Your answer is one number, how many lines in the entries include "class".
*** Opening of Dataset records ***
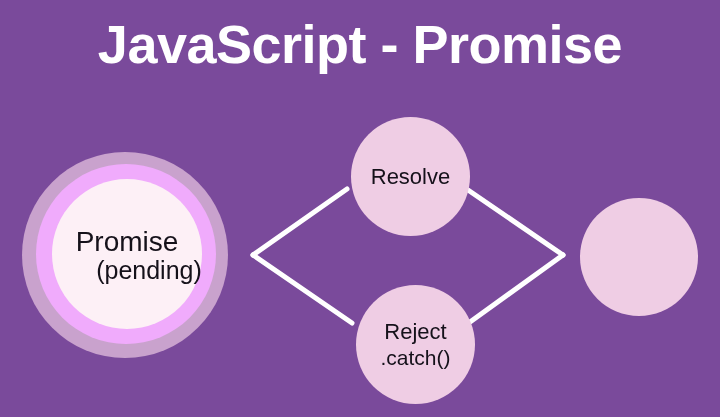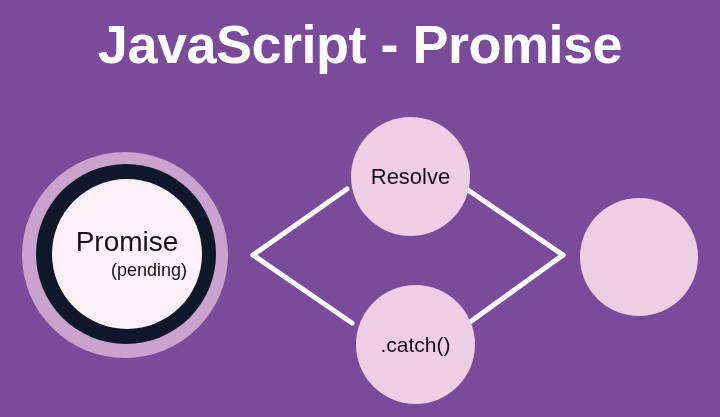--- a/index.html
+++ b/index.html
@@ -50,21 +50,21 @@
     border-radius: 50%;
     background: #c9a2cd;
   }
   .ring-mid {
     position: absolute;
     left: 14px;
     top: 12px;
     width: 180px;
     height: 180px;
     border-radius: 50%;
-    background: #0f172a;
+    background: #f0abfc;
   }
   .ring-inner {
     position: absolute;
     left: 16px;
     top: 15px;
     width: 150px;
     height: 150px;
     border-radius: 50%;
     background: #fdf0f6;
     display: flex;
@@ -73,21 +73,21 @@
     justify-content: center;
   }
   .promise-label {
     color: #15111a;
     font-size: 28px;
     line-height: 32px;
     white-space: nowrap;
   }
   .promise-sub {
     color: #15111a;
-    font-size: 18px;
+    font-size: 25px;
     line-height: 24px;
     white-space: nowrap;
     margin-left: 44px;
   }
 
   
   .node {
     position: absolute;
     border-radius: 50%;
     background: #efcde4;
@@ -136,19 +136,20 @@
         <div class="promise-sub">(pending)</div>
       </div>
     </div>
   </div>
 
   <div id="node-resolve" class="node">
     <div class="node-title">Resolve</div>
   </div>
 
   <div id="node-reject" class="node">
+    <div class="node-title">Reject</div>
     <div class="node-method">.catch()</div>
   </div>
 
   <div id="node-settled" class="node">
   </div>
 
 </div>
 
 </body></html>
*** Close of Dataset records ***
> _Answer_: 7